*** Opening of RECORDS SHOWN ***

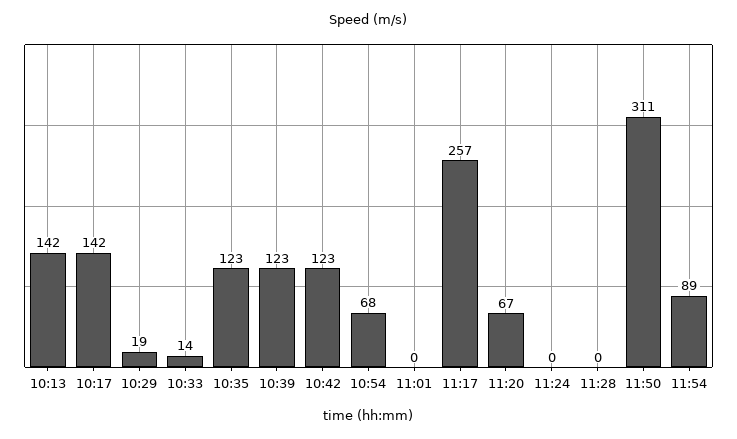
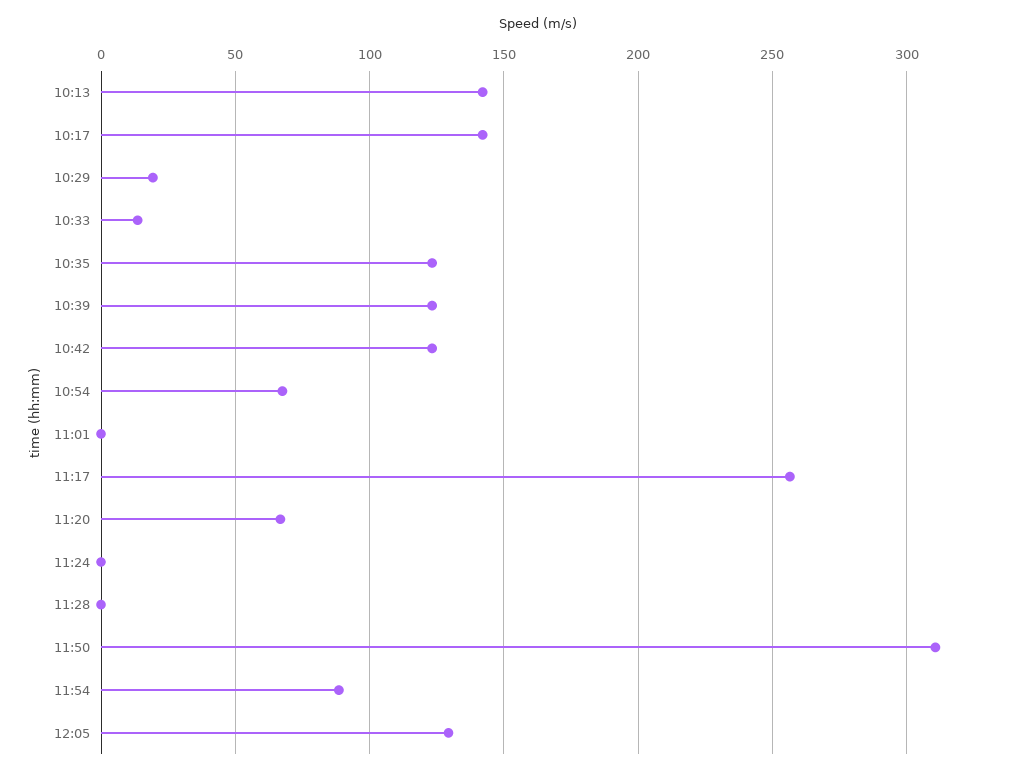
12:05: none -> 130

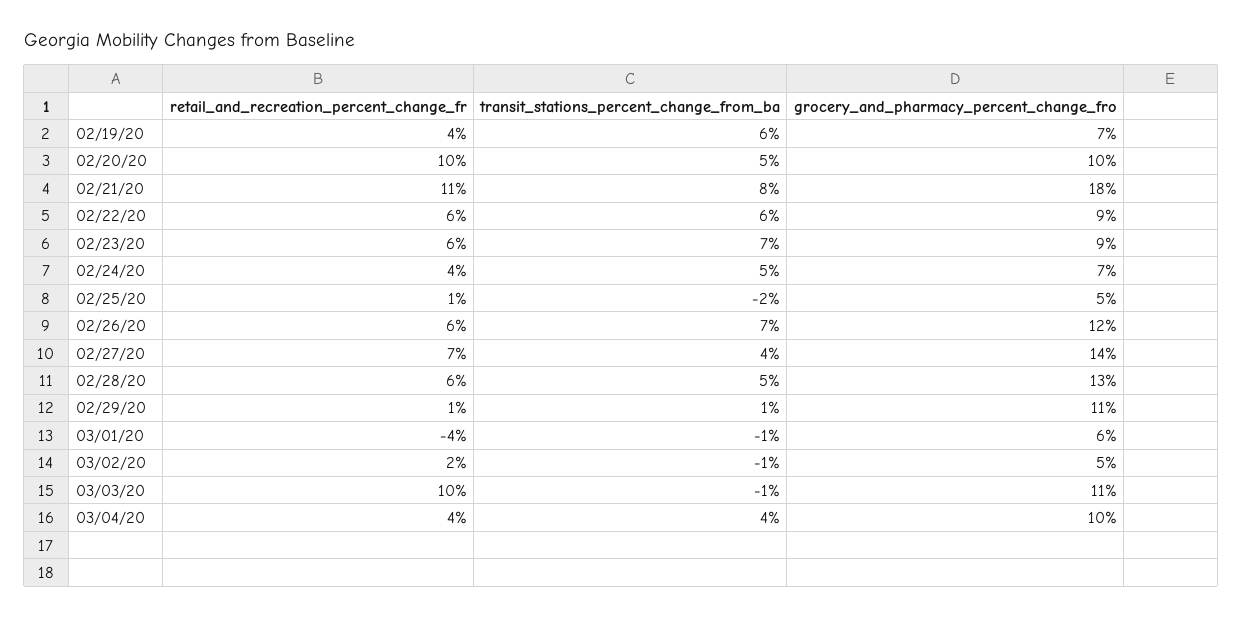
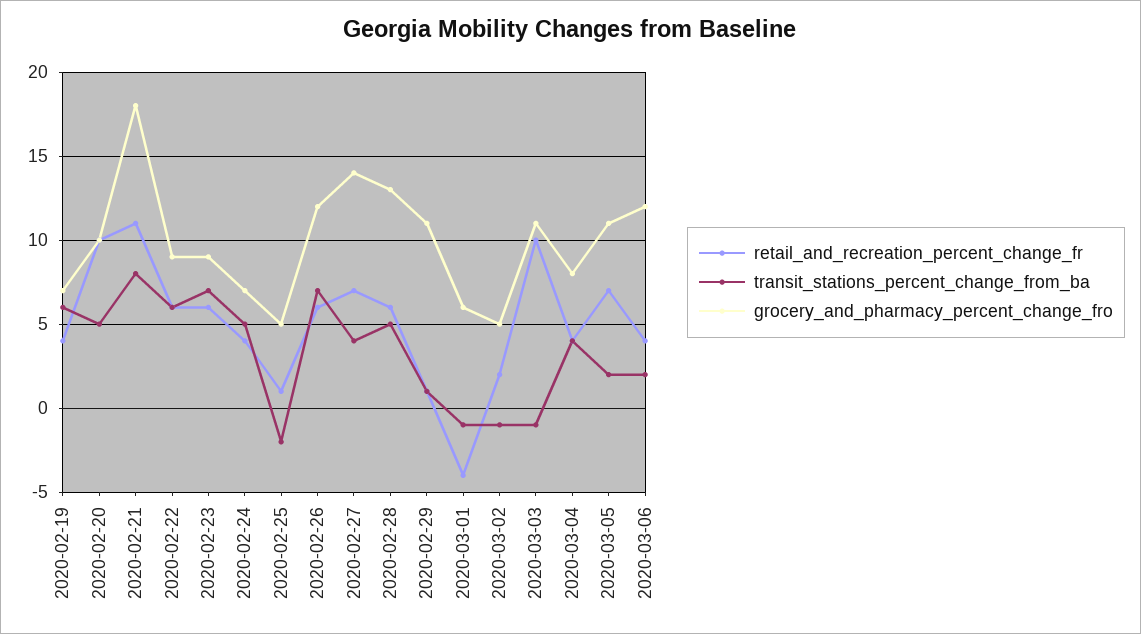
grocery_and_pharmacy_percent_change_fro, 03/04/20: 10 -> 8
retail_and_recreation_percent_change_fr, 2020-03-05: none -> 7
transit_stations_percent_change_from_ba, 2020-03-05: none -> 2
grocery_and_pharmacy_percent_change_fro, 2020-03-05: none -> 11
retail_and_recreation_percent_change_fr, 2020-03-06: none -> 4
transit_stations_percent_change_from_ba, 2020-03-06: none -> 2
grocery_and_pharmacy_percent_change_fro, 2020-03-06: none -> 12

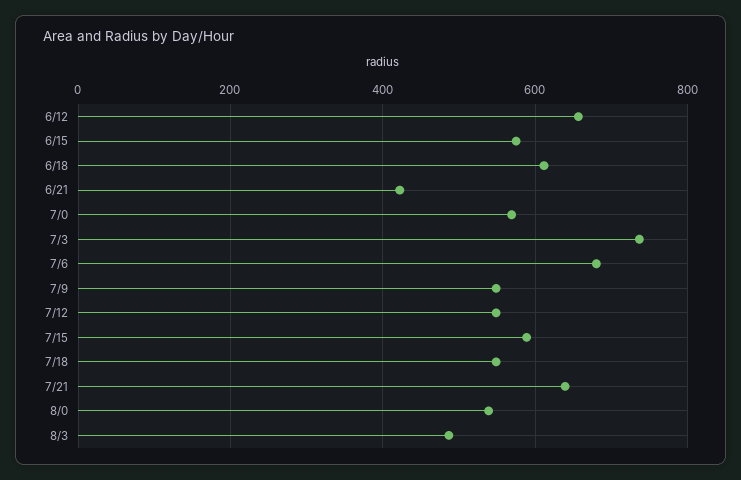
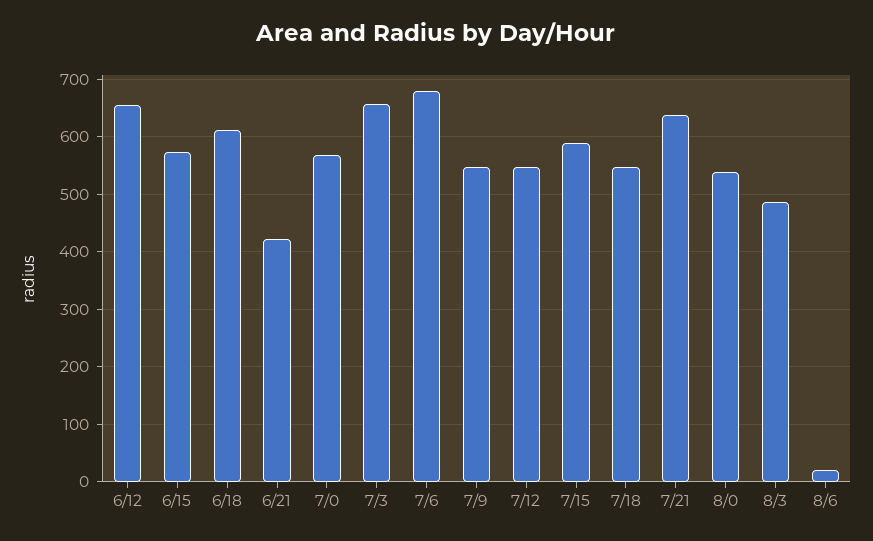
7/3: 740 -> 660
8/6: none -> 20

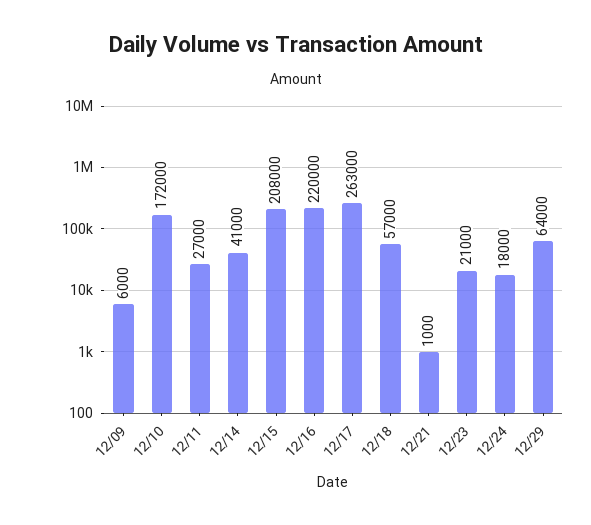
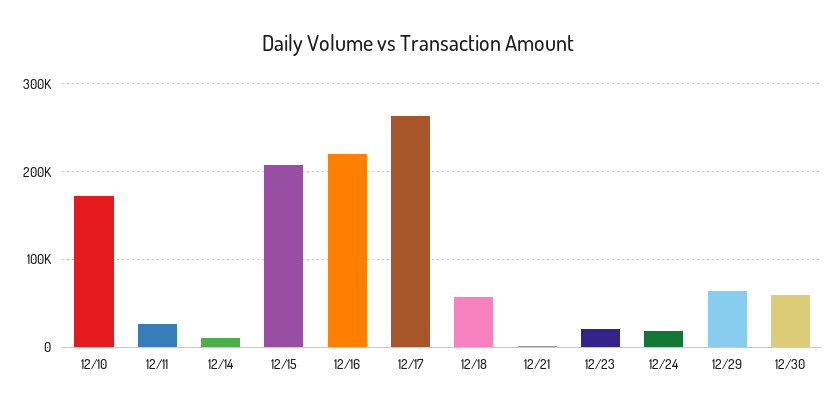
12/09: 6000 -> none
12/14: 41000 -> 10000
12/30: none -> 60000

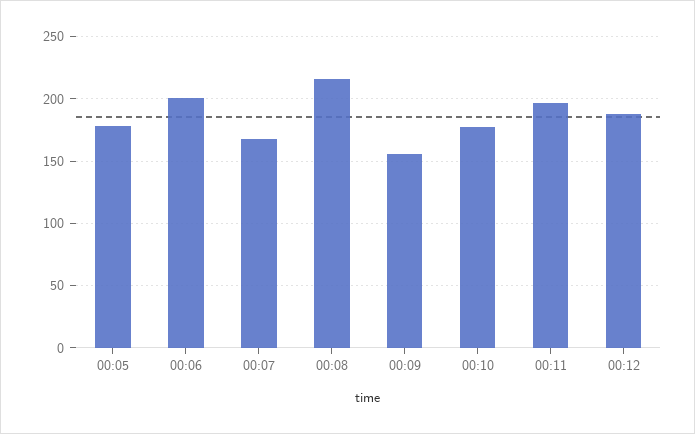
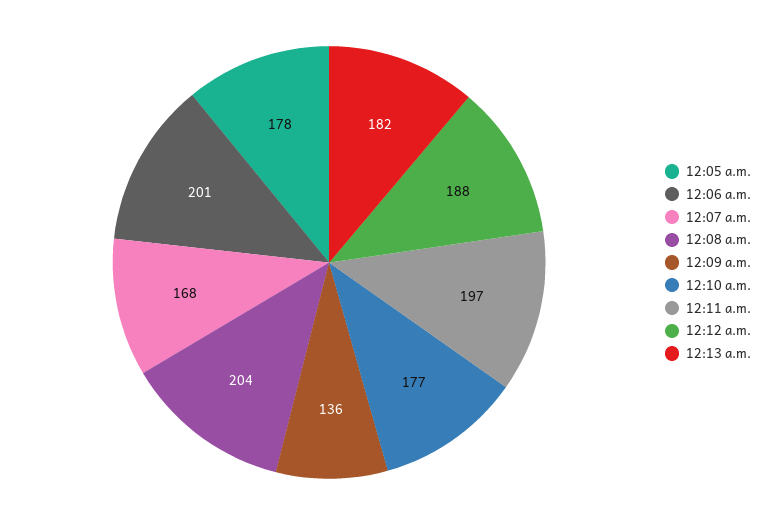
00:08: 215 -> 204
00:09: 155 -> 136
12:13 a.m.: none -> 182

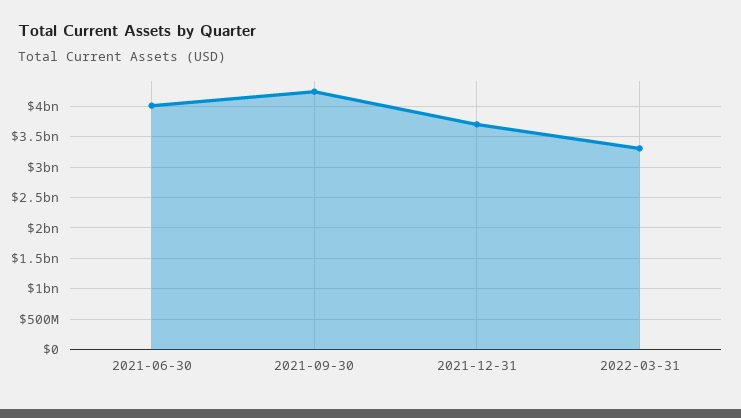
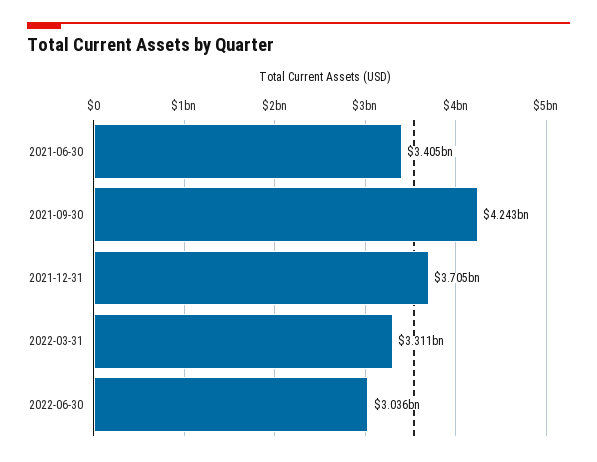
2021-06-30: 4000000000 -> 3405000000
2022-06-30: none -> 3036000000

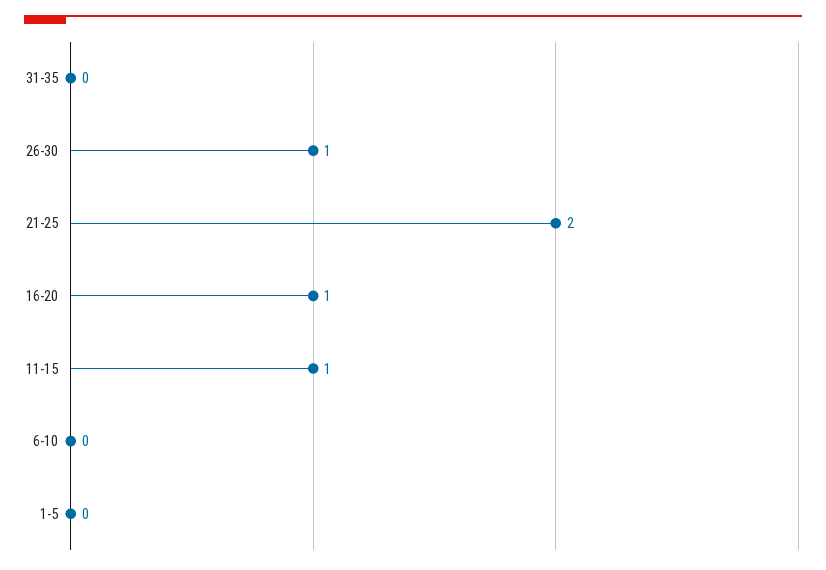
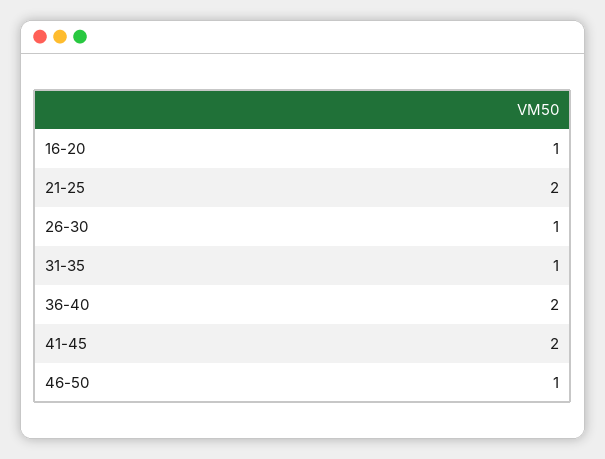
31-35: 0 -> 1
11-15: 1 -> none
6-10: 0 -> none
1-5: 0 -> none
36-40: none -> 2
41-45: none -> 2
46-50: none -> 1

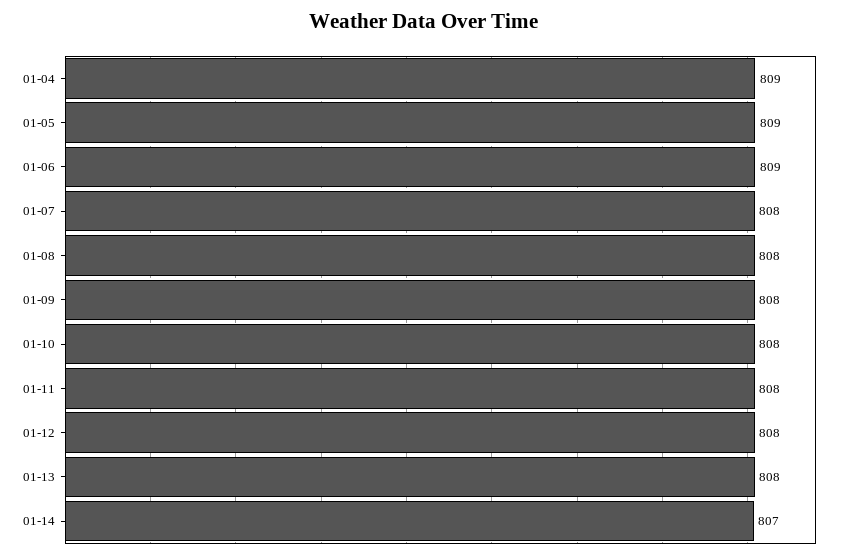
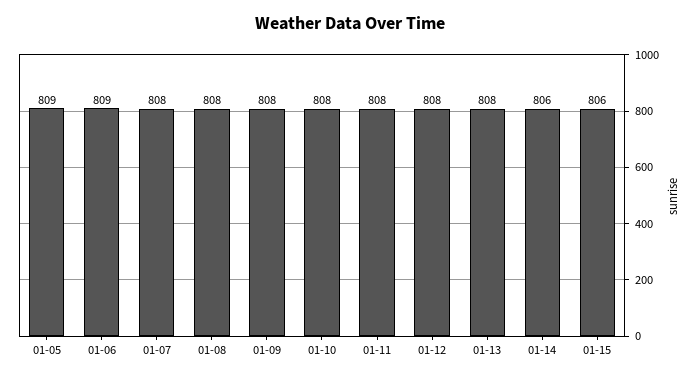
01-04: 809 -> none
01-14: 807 -> 806
01-15: none -> 806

*** Close of RECORDS SHOWN ***

Output all of the entries verbatim, leaving out any images.

12:05: none -> 130

grocery_and_pharmacy_percent_change_fro, 03/04/20: 10 -> 8
retail_and_recreation_percent_change_fr, 2020-03-05: none -> 7
transit_stations_percent_change_from_ba, 2020-03-05: none -> 2
grocery_and_pharmacy_percent_change_fro, 2020-03-05: none -> 11
retail_and_recreation_percent_change_fr, 2020-03-06: none -> 4
transit_stations_percent_change_from_ba, 2020-03-06: none -> 2
grocery_and_pharmacy_percent_change_fro, 2020-03-06: none -> 12

7/3: 740 -> 660
8/6: none -> 20

12/09: 6000 -> none
12/14: 41000 -> 10000
12/30: none -> 60000

00:08: 215 -> 204
00:09: 155 -> 136
12:13 a.m.: none -> 182

2021-06-30: 4000000000 -> 3405000000
2022-06-30: none -> 3036000000

31-35: 0 -> 1
11-15: 1 -> none
6-10: 0 -> none
1-5: 0 -> none
36-40: none -> 2
41-45: none -> 2
46-50: none -> 1

01-04: 809 -> none
01-14: 807 -> 806
01-15: none -> 806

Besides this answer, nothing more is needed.